I always make sure to bring my own bottle and fill it up after I go through security. Flight attendants don’t come around nearly enough with drinks and the 6 oz of water they give you every 3 hours isn’t ideal. I love this fold up water bottle that packs small when empty:
Avoiding both alcohol and caffeine will help keep you hydrated and make the adjustment easier. Caffeine will not only keep you awake but it’s a diuretic that dehydrates you (so is alcohol). The free alcoholic drinks are tempting but they won’t pay off in the long run. Also save the coffee for after you land – airlines are notorious for seldom cleaning their coffee pots, so best to avoid that anyways.
[RELATED: How to survive a red eye in economy]
Combat Jet Lag Upon Landing
Stay on Your Destination’s Time
If you’re landing at 9AM in your destination, you’re going to want to do everything you can to stay awake all day. I don’t even nap the day I arrive! Red eye time adjustments are usually much more difficult than landing in the evening and having to fall asleep shortly after arrival.
If you’re arriving in the morning, here’s what you should consider:
Be Generous with Caffeine
Coffee is my first stop after a red eye flight and I don’t hesitate to get 2-3 cups to throughout the day to make it all the way to sunset.
Get Sunlight & Move Your Body
Getting outside and walking around is absolutely critical for me to stick the landing on the time change. Earlier this year, we arrived in Dublin after a red eye flight and were stuck in a dark hotel room working remotely for the rest of the day.
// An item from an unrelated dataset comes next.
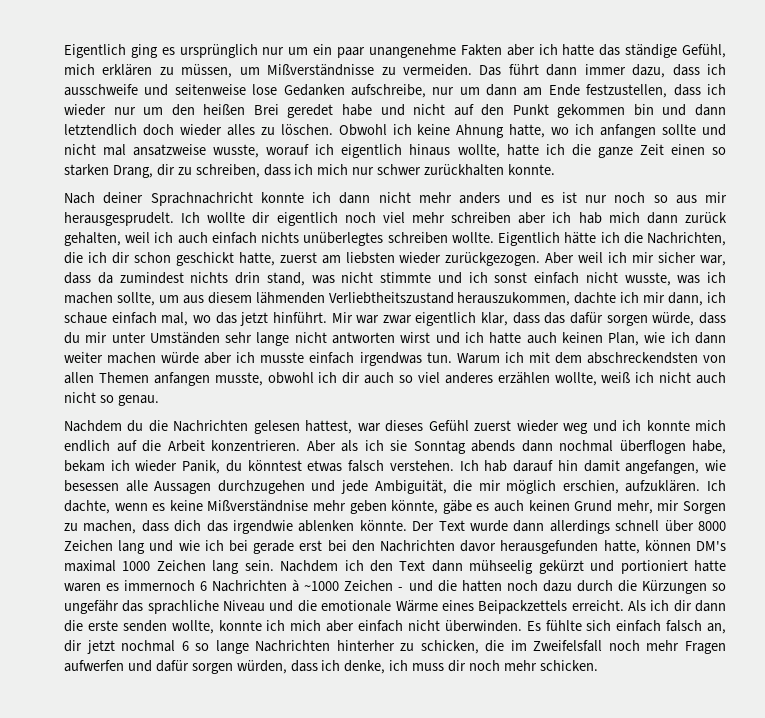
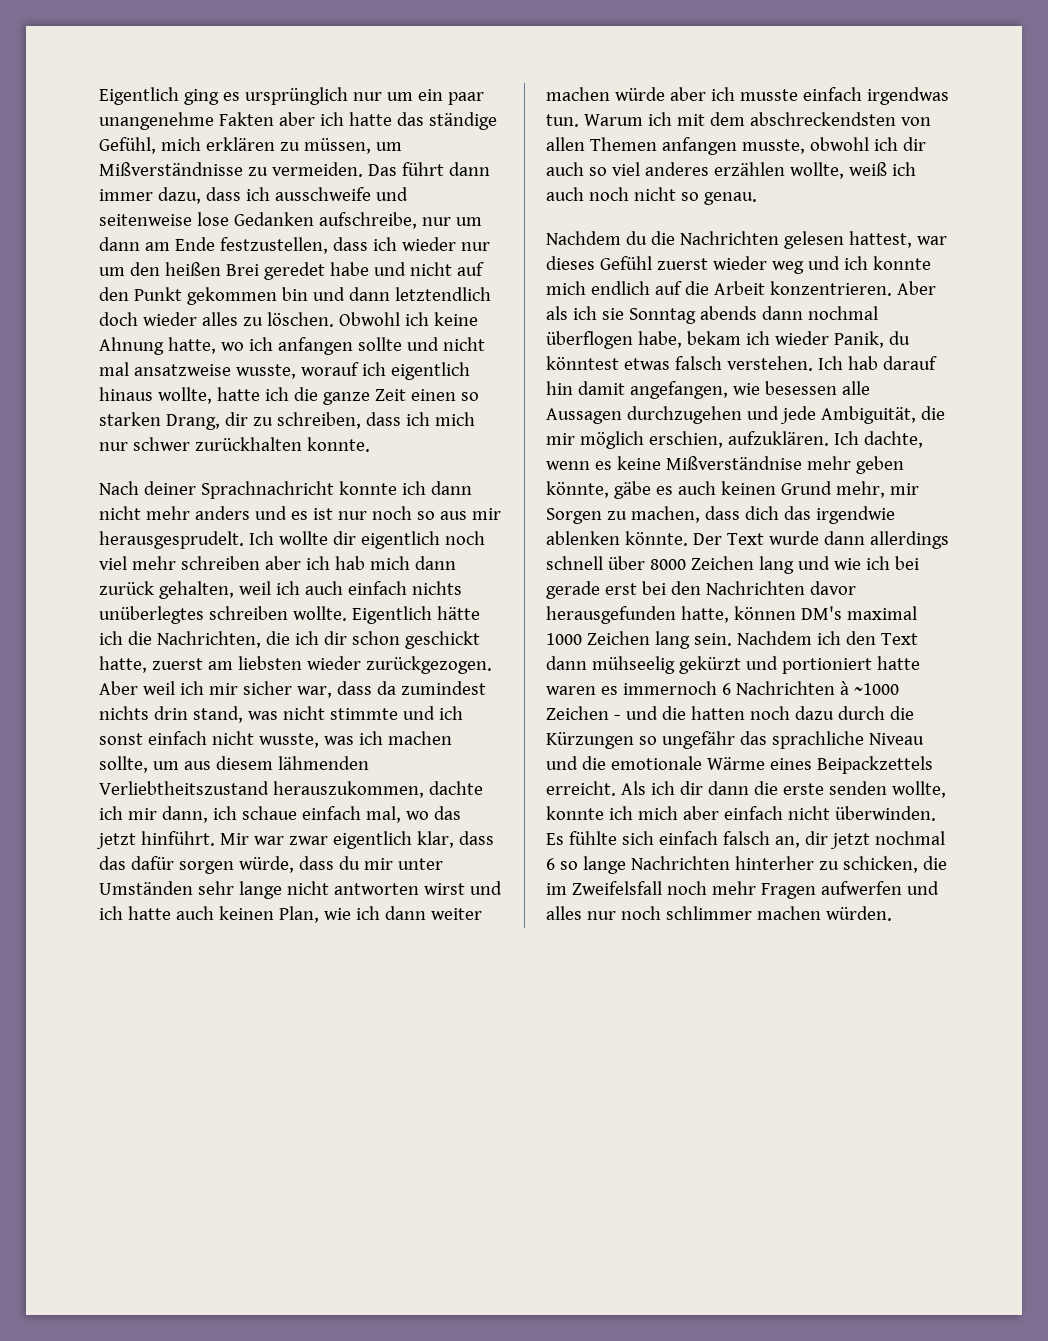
[659,372,726,384] nicht auch -> [546,187,629,201] auch noch
[155,660,598,674] dafür sorgen würden, dass ich denke, ich muss dir noch mehr schicken. -> [546,906,892,921] alles nur noch schlimmer machen würden.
That was the worst jet lag I’ve ever had coming over to Europe.
Usually, we don’t have to work the day we arrive and hit the ground running with sight-seeing. Sunlight not only gives you the vitamin D your body needs but also helps keep your brain from releasing the melatonin that wants to drag you off to dreamland.
For Evening Arrivals
If you do arrive really late, you’ll want to take opposite measures than a morning arrival. Try to stay awake on the flight so you’re tired upon arrival. Taking a sleep aid like ZzzQuil can also help you go to sleep at the appropriate time.
FINAL THOUGHTS On Combatting Jet Lag
To an extent, jet lag is an inevitability of travel. However, there’s a lot you can do to set yourself up for success. Don’t just resign yourself to being miserable when you arrive!
If you’ve tried all of these methods in the past and still find yourself struggling, build in an extra day at the start of your trips to adjust. As someone who likes to maximize every second on a trip, this is a last resort, but it could make the experience more pleasant for you.